**YOUR OBJECTIVE**
The answer must consist of every line from the data that holds "framework".

Before-and-after change records
%%
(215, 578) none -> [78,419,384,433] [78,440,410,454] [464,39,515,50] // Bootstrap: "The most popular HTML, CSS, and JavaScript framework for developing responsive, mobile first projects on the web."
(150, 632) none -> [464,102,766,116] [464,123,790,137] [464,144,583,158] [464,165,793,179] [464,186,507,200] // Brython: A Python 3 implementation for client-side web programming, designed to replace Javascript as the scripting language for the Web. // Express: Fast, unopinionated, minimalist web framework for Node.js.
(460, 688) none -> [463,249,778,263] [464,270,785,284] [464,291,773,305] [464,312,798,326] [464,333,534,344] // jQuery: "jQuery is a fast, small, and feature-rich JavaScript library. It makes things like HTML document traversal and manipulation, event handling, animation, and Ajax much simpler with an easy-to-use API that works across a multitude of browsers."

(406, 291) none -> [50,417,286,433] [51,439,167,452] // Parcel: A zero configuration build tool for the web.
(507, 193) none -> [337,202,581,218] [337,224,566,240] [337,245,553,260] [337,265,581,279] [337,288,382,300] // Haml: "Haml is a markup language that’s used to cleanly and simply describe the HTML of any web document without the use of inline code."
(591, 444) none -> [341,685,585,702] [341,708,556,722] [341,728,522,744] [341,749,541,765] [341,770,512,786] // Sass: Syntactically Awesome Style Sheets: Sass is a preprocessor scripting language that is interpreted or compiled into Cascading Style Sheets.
%%
%%
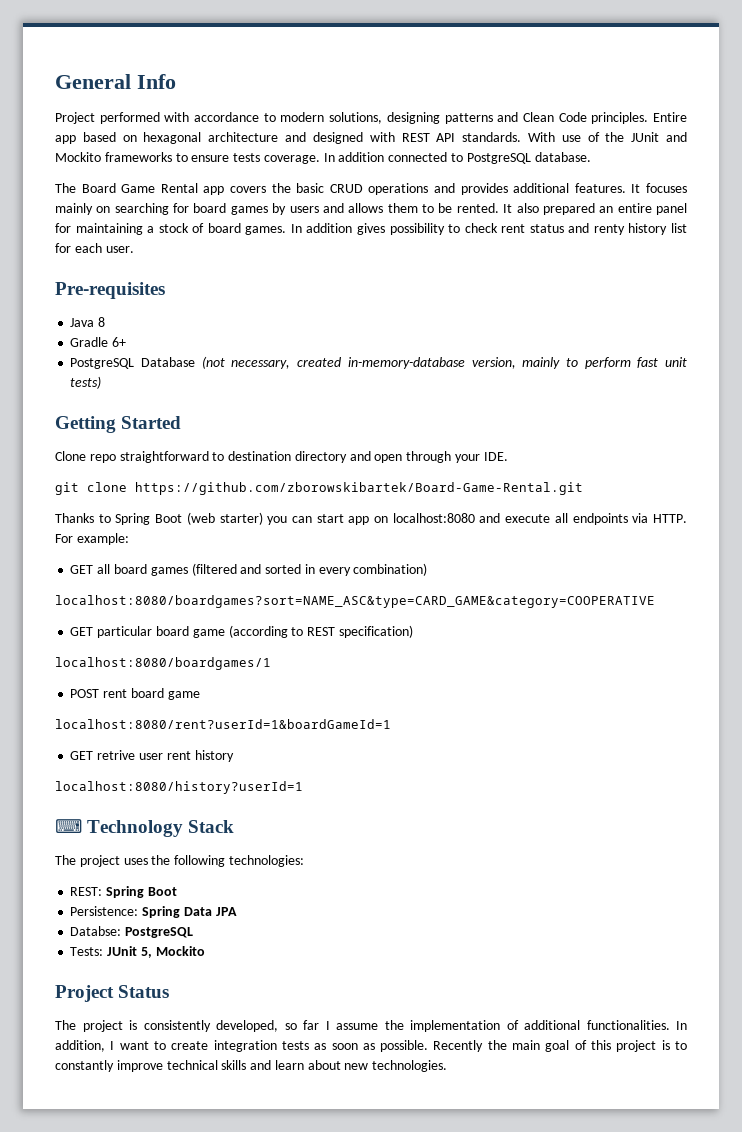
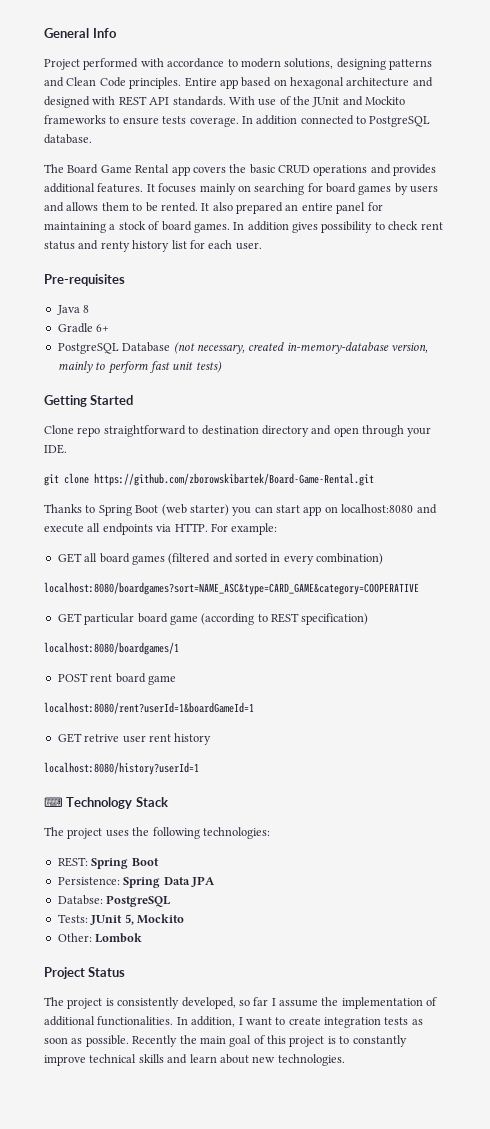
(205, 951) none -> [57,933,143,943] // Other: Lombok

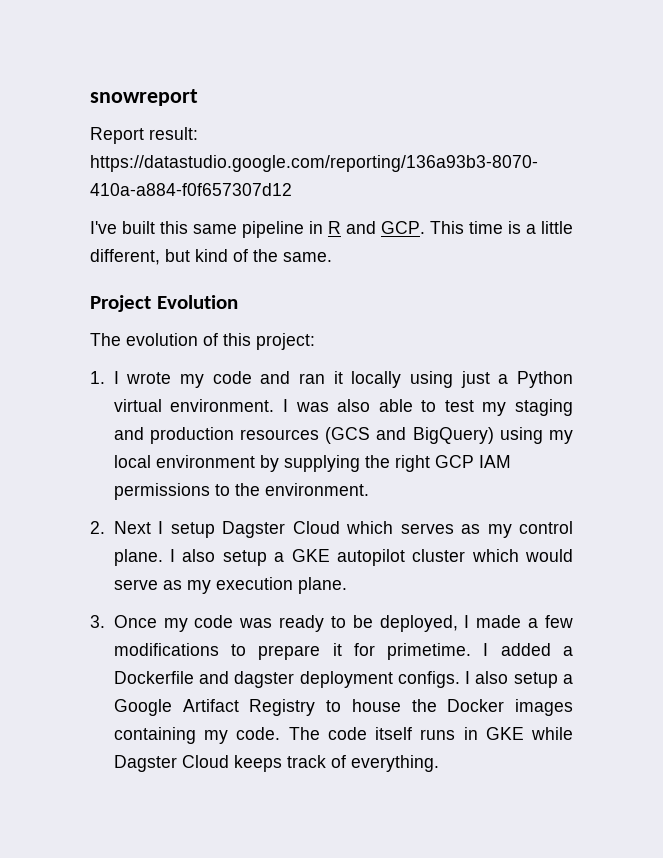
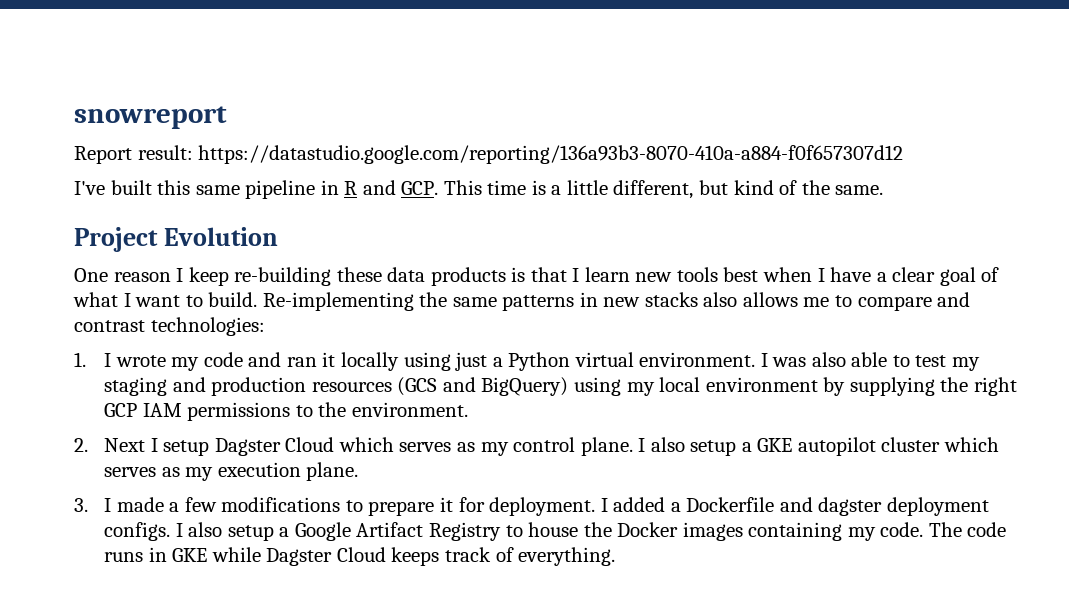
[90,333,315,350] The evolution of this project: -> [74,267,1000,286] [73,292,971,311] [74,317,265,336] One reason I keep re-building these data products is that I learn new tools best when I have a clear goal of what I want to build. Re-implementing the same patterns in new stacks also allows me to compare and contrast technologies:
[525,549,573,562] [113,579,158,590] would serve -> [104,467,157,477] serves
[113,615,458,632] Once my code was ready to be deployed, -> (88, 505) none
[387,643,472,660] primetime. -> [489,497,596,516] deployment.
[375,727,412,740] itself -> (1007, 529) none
%%
**RESULT OF THIS EXERCISE**
(215, 578) none -> [78,419,384,433] [78,440,410,454] [464,39,515,50] // Bootstrap: "The most popular HTML, CSS, and JavaScript framework for developing responsive, mobile first projects on the web."
(150, 632) none -> [464,102,766,116] [464,123,790,137] [464,144,583,158] [464,165,793,179] [464,186,507,200] // Brython: A Python 3 implementation for client-side web programming, designed to replace Javascript as the scripting language for the Web. // Express: Fast, unopinionated, minimalist web framework for Node.js.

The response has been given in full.